La legge di bilancio, di cui si attende ancora la versione ufficiale, è stata definita dal premier Paolo Gentiloni una manovra snella. Questo è un eufemismo visto che si tratta piuttosto di una manovra di puro mantenimento dell’esistente. Il grosso delle risorse del provvedimento – 15 miliardi della manovra – verrà caricato per evitare l’aumento delle aliquote Iva, il resto per rinverdire la politica degli incentivi con gli sgravi fiscali per l’assunzione dei giovani come a tamponare l’emorragia di occupazione derivante dalla fine degli incentivi del Jobs act.

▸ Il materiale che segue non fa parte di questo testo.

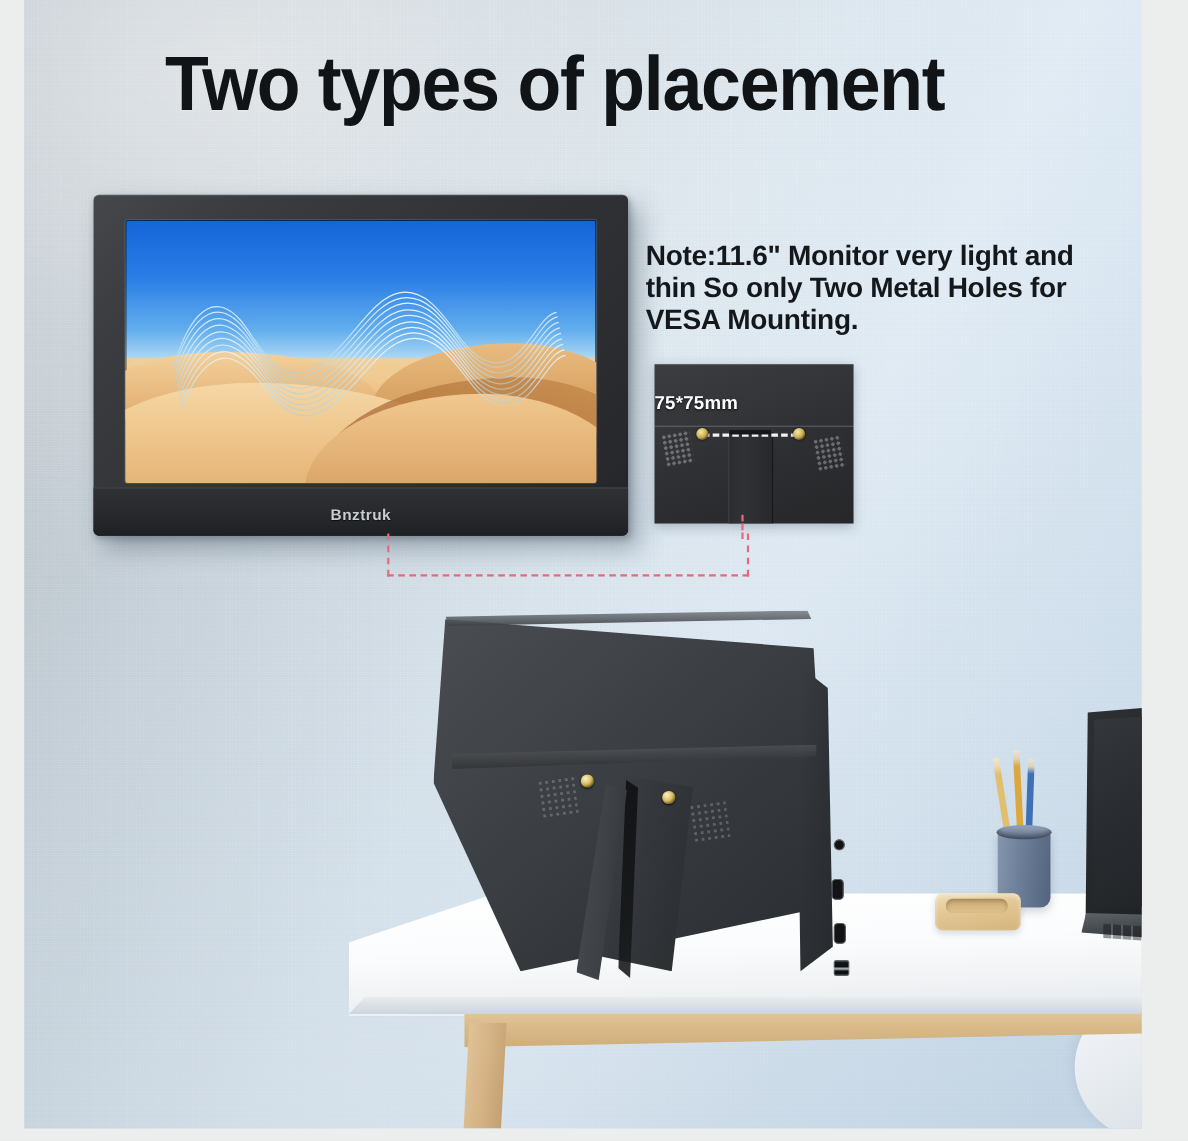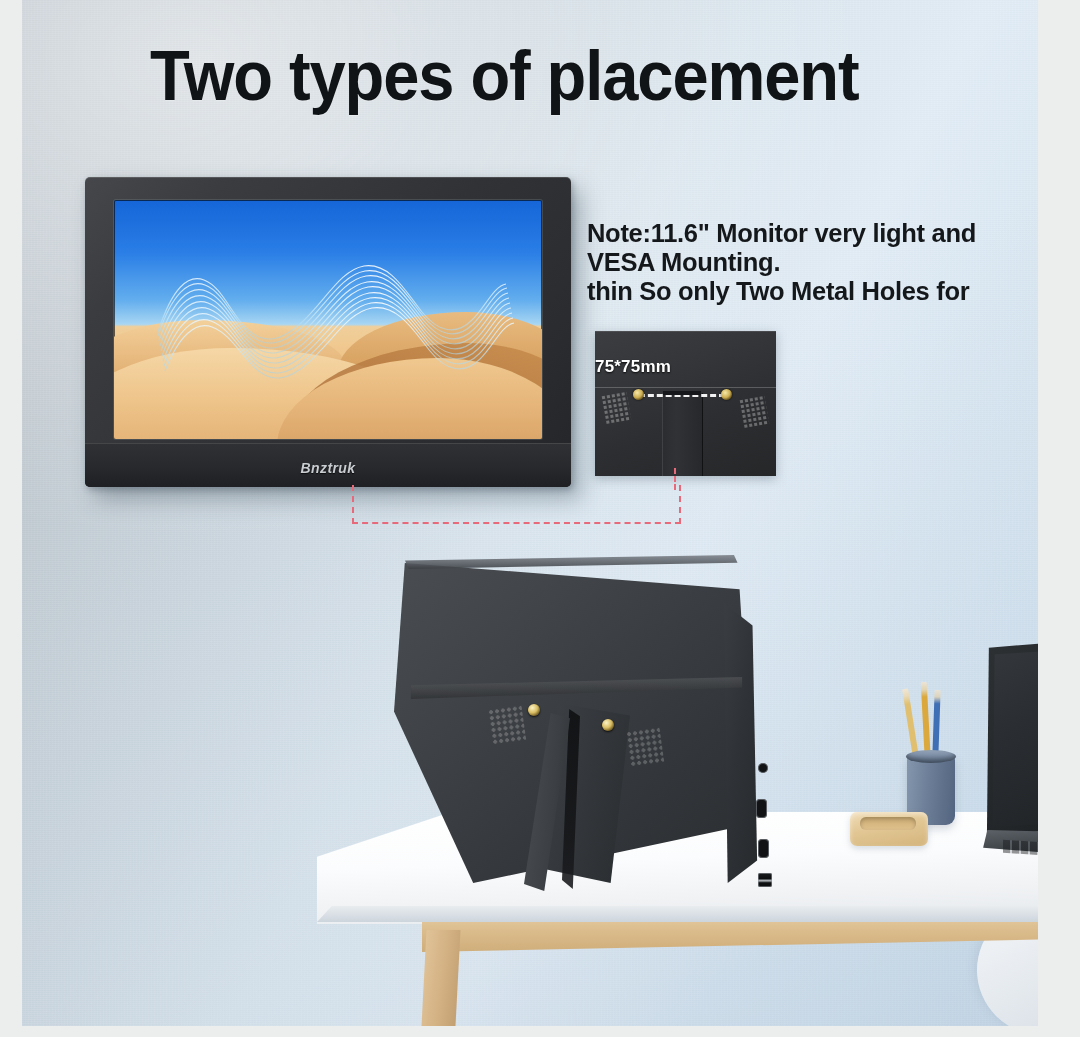--- a/index.html
+++ b/index.html
@@ -53,21 +53,21 @@
     background:linear-gradient(200deg,#c98f4f 0%,#b87c42 45%,#a96f3a 100%);opacity:.85;}
   #dune5{left:38%;top:66%;width:70%;height:40%;border-radius:58% 50% 0 0/100% 100% 0 0;
     background:linear-gradient(180deg,#f0c88f 0%,#e3b175 60%,#d7a063 100%);}
   
   #ribbons{position:absolute;left:0;top:0;width:100%;height:100%;}
   #brand{position:absolute;left:0;right:0;bottom:11px;text-align:center;
     font-size:14px;font-weight:700;color:#c9ccd0;letter-spacing:.4px;
     text-shadow:0 1px 1px rgba(0,0,0,.7);}
   #monitor-chin{position:absolute;left:0;right:0;bottom:0;height:44px;border-radius:0 0 5px 5px;
     background:linear-gradient(180deg,#2f3134 0%,#27292c 55%,#1e2023 100%);
-    box-shadow:inset 0 1px 0 rgba(255,255,255,.10);font-style:italic;}
+    box-shadow:inset 0 1px 0 rgba(255,255,255,.10);}
 
   
   #note{position:absolute;left:565px;top:219px;width:470px;z-index:12;
     font-size:25.5px;line-height:29px;font-weight:700;color:#15181b;letter-spacing:-.3px;}
 
   
   #vesa{position:absolute;left:573px;top:331px;width:181px;height:145px;z-index:11;overflow:hidden;
     background:linear-gradient(160deg,#3b3d40 0%,#343639 30%,#2c2e31 60%,#252729 100%);
     box-shadow:0 3px 10px rgba(70,85,100,.35), inset 0 1px 0 rgba(255,255,255,.10);}
   #vesa-label{position:absolute;left:0;right:0;top:26px;
@@ -233,22 +233,22 @@
           </g>
         </svg>
       </div>
       <div id="monitor-chin">
         <div id="brand">Bnztruk</div>
       </div>
     </div>
 
     <div id="note">
       <div>Note:11.6" Monitor very light and</div>
+      <div>thin So only Two Metal Holes for</div>
       <div>VESA Mounting.</div>
-      <div>thin So only Two Metal Holes for</div>
     </div>
 
     <div id="vesa">
       <div id="vesa-label">75*75mm</div>
       <div id="vesa-rule"></div>
       <div class="grille" id="grille-l"></div>
       <div class="grille" id="grille-r"></div>
       <div id="vesa-stand"></div>
       <div id="vesa-dash"></div>
       <div id="vesa-tab"></div>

Per un paese che è in fondo alla classifica europea per tasso di crescita – malgrado i proclami trionfalistici di queste settimane – e in pole position per le cifre della disoccupazione, che ha avuto un aumento del debito pubblico negli ultimi anni di 80 miliardi, ci si poteva attendere molto di più. A cominciare dal taglio della spesa pubblica improduttiva per ridurre la pressione fiscale su cittadini e aziende. Al contrario sulla spending review non c’è nulla di serio in questa legge di bilancio.
Insomma il governo Gentiloni ha deciso di non decidere a fronte di decisioni che invece altrove verranno prese presto, come quella che verrà sancita in sede europea con la fine del quantitative easing. Decisione che rischia seriamente di tornare a far impennare lo spread. Si naviga senza una rotta.